Поскольку я завистлив мелочно, то есть страдаю самой низкой формой этого греха. А ни таланту ничьему, ни шумной славе, ни богатству я не позавидовал ни разу в жизни. Хотя вскоре честно поясню, что мизерные блёстки перечисленного вожделел я горячо и часто. Крохотные малости рождали во мне жгучую зависть к совершенно мелким людям. Что поделаешь: каков Сальери, таковы и его Моцарты.

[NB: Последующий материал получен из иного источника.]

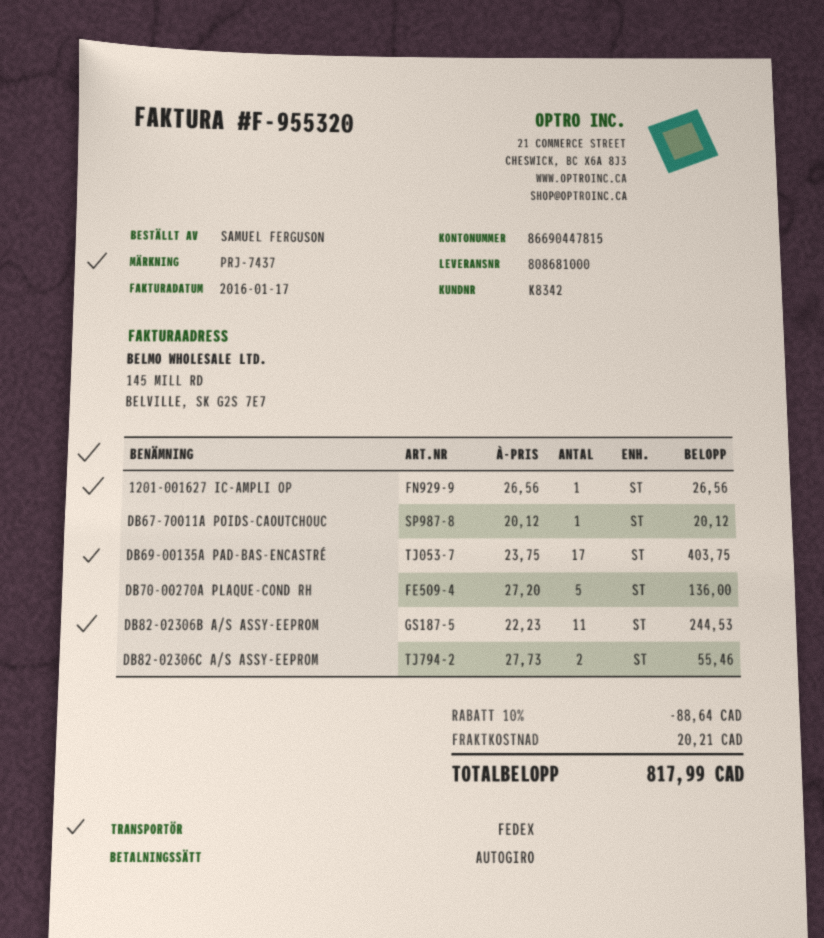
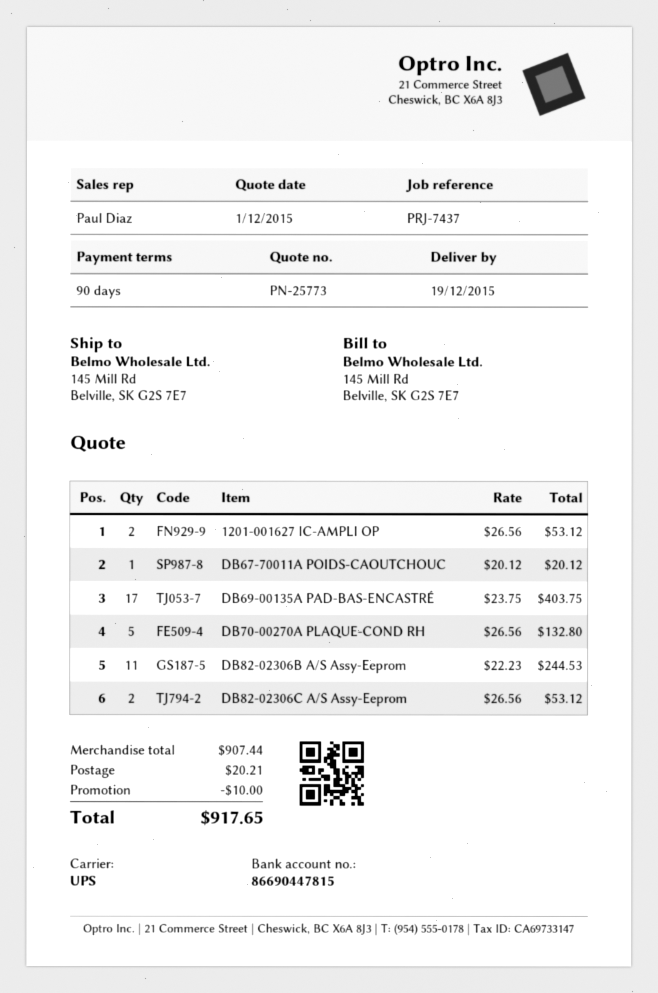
shipping method: FedEx -> UPS
1201-001627 IC-AMPLI OP: 1 x 26.56 = 26.56 -> 2 x 26.56 = 53.12
DB70-00270A PLAQUE-COND RH: 5 x 27.20 = 136.00 -> 5 x 26.56 = 132.80
DB82-02306C A/S ASSY-EEPROM: 2 x 27.73 = 55.46 -> 2 x 26.56 = 53.12
discount: 88.64 -> 10.00
total: 817.99 -> 917.65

Я помню до сих пор, как мой приятель (мы учились в седьмом классе) становился в проходе между партами, опирался руками о края их, чуть подгибал ноги, еле заметно спружинивал руки и – перелетал, как обезьяна, к партам следующего ряда. Я умирал от зависти и восхищения. А полгода спустя я уже с лёгкостью делал это сам. Но не было покоя моей низменной душе: теперь смертельно я завидовал другому моему приятелю, который каждый день читал газеты. Сам я в ту пору не мог осилить даже первую полосу – зевал и отвлекался, но что хуже – забывал немедленно, о чём читал. У нас какой-то в школе был тогда назначен час, когда по очереди должны были, кто сам того хотел, читать доклад о текущей политике. Боже, с каким жадным интересом слушал я сообщения о стихийных бедствиях в странах загнивающего капитала! Почему же я не прочитал этого сам, угрюмо и завистливо терзался я – ведь я бы тоже мог так рассказать. Я клялся самому себе, что с понедельника начну новую жизнь, и честно брался за газету. Но увы. И свойство это сохранил я навсегда. Газеты у нас в доме читает жена, а я по-прежнему гибну от любопытства и зависти, когда, подвыпив, начинают за любым столом говорить о политике. Полную херню обычно городят мои высоколобые начитанные собутыльники, но я вмешаться не могу – я начисто не знаю большей части того, что они где-то вычитали.

И много, много было стыдного в таком же смысле за десятилетия моей длинной и завистливой жизни. Что я сам могу быть объектом зависти, мне отродясь и в голову не приходило, потому я так и удивлялся появлению каких-то недоброжелателей или людей, странно косящихся в ответ на мою пылкую приветливость. Уверенность, что при любом успехе можно только радоваться за человека, по-идиотски сохраняется во мне. Хотя это никак не отменяет мою зависть. И любая мелкая удача там, где эту птицу мог я запросто словить и сам – волнует меня чем-то вроде ревности. Уже пустой, поскольку запоздалой, но не менее от этого жгучей.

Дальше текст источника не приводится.